Cassia javanica L.

Family
:
Leguminosae (Caesalpinioideae)
Synonym
:
Cassia javanica var. indochinensis L.
Common Names
:
Pink Cassia, Pink Mohur, Pink Shower, White Shower
Flowering Period
:
February-September
Distribution
:
India, Bangladesh, Myanmar, Thailand and Malesia
Habitat
:
Grown as ornamental tree
Habit
:
Tree
Uses
:

The seeds are chewed together with betel pepper as a stimulating masticatory. The ripe pods and seeds are used as a traditional laxative. The bark and seeds are used as antipyretics in the treatment of fevers. The tree is planted to provide shade in plantations. The bark has been used for tanning, but the amount of tannin is comparatively low. The heartwood is light-yellow when first cut, becoming red to pale orange-brown with age. The texture is moderately fine; the grain interlocked; the taste bitter. The wood is moderately heavy, hard, strong, moderately durable when exposed to the weather or in contact with the ground, but very durable for interior work. It has poor resistance to termites and other insects. It is used for general construction, furniture and cabinet making.

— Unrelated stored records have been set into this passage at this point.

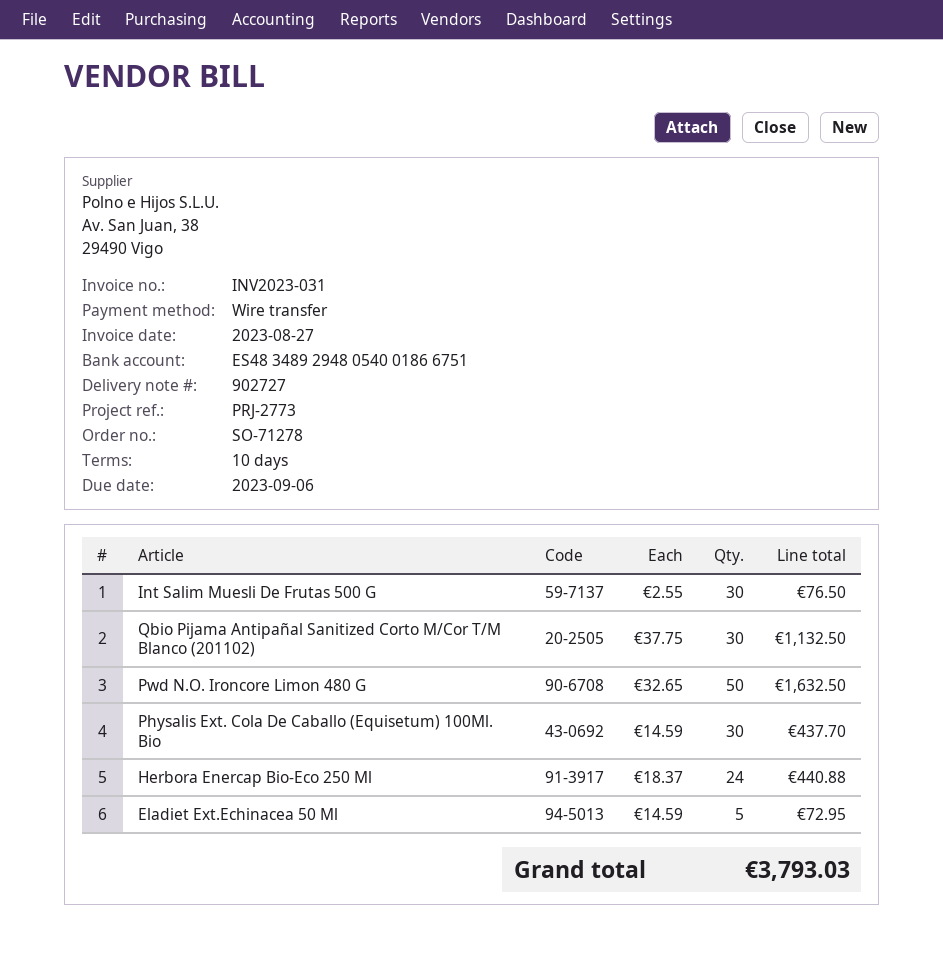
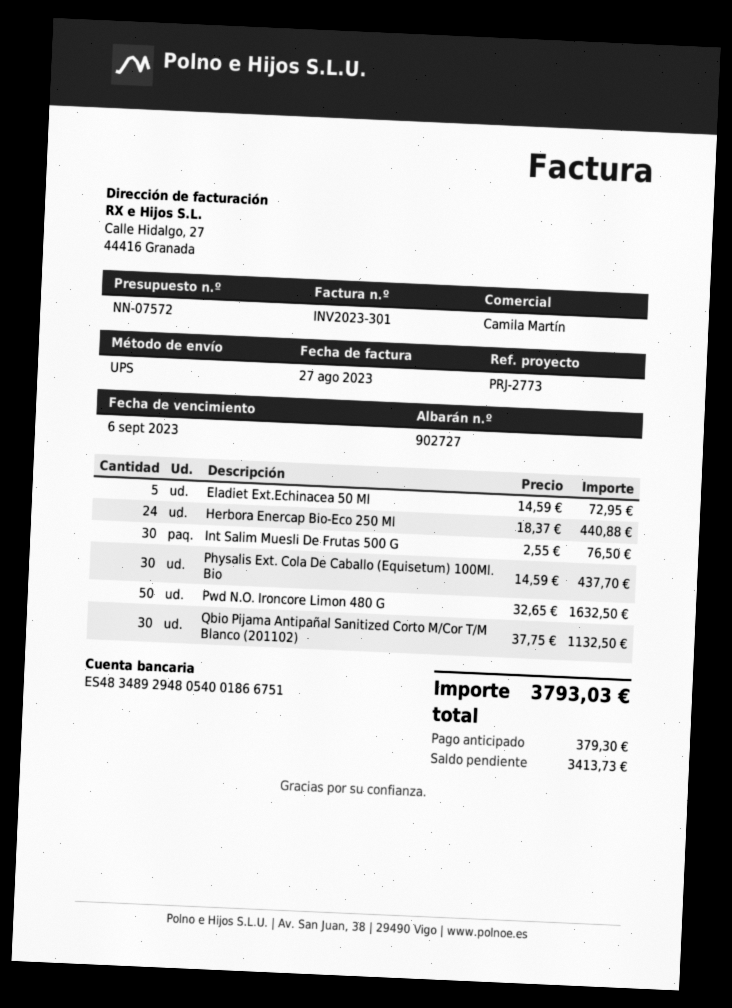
invoice number: INV2023-031 -> INV2023-301

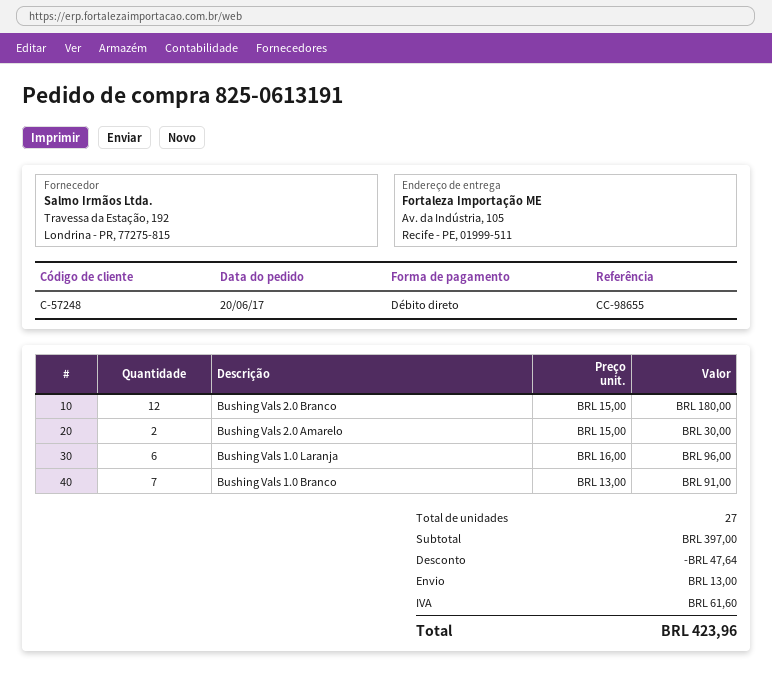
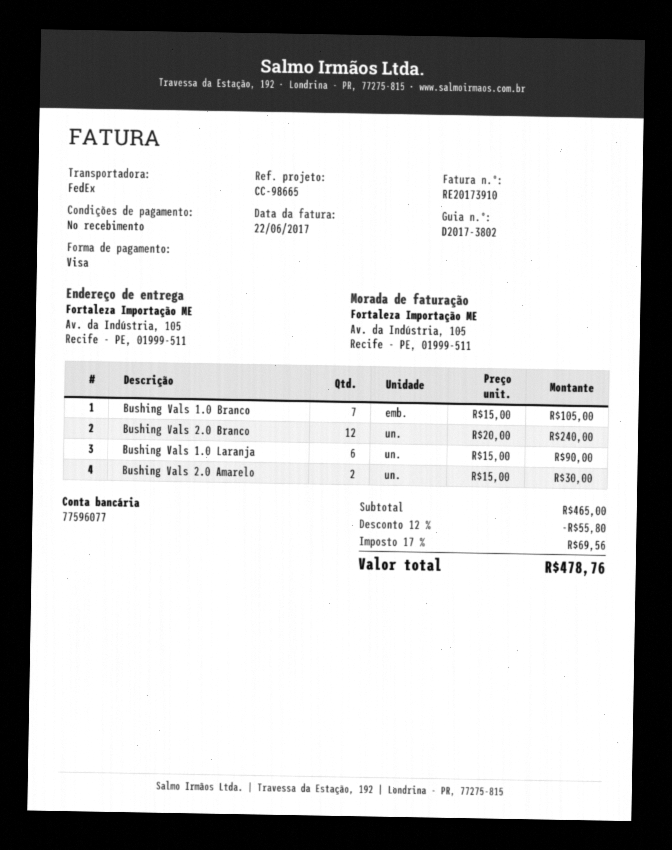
reference: CC-98655 -> CC-98665
payment method: direct debit -> Visa
Bushing Vals 2.0 Branco: 12 x 15.00 = 180.00 -> 12 x 20.00 = 240.00
Bushing Vals 1.0 Laranja: 6 x 16.00 = 96.00 -> 6 x 15.00 = 90.00
Bushing Vals 1.0 Branco: 7 x 13.00 = 91.00 -> 7 x 15.00 = 105.00
subtotal: 397.00 -> 465.00
discount: 47.64 -> 55.80
shipping: 13.00 -> none
tax: 61.60 -> 69.56
total: 423.96 -> 478.76

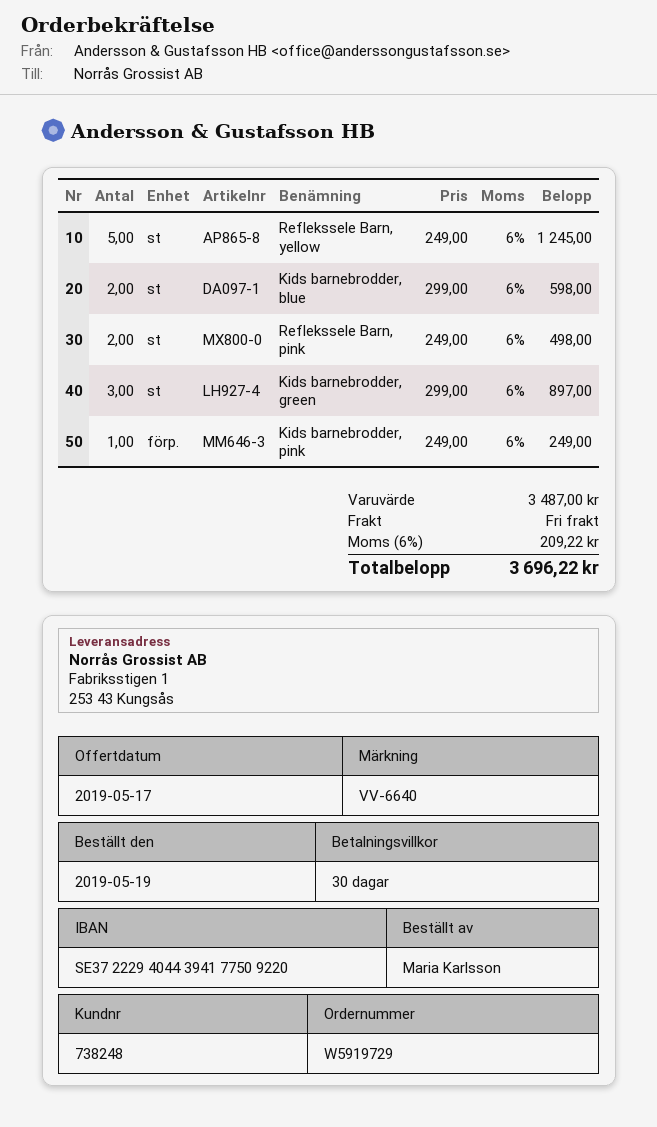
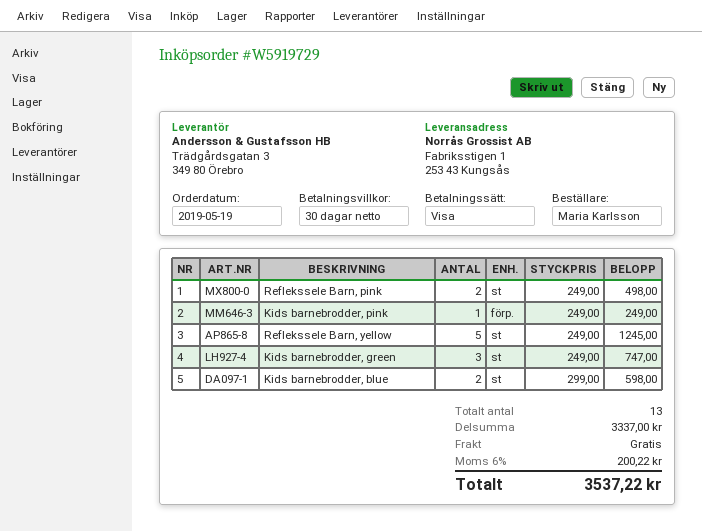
Kids barnebrodder, green: 3 x 299.00 = 897.00 -> 3 x 249.00 = 747.00
subtotal: 3487.00 -> 3337.00
tax: 6% = 209.22 -> 6% = 200.22
total: 3696.22 -> 3537.22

Smaller pieces of the wood are used for fuel and to make charcoal.

Key Characters
:

Trees, up to 10 m high; bark grayish, smooth. Leaves alternate; leaflets opposite or subopposite, 3-10 pairs, 2.5-10.5 x 1.8-4 cm, ovate, ovate-lanceolate to ovate-elliptic. Glands absent. Racemes 6-30 cm long, aggregated into terminal leafy corymbs or from old wood. Sepals narrowly ovate, obtuse. Petals spathulate, pubescent outside, pink or carmine. Stamens 10, all fertile; three large filaments, with a distinct globular swelling in the middle, twice curved; 7 filaments half as long, almost straight. Ovary and style hairy; stigma sublateral, punctiform. Pods 30-60 x 1.5-2 cm, terete, blackish, transversely septate; seeds broadly ovate, without areole.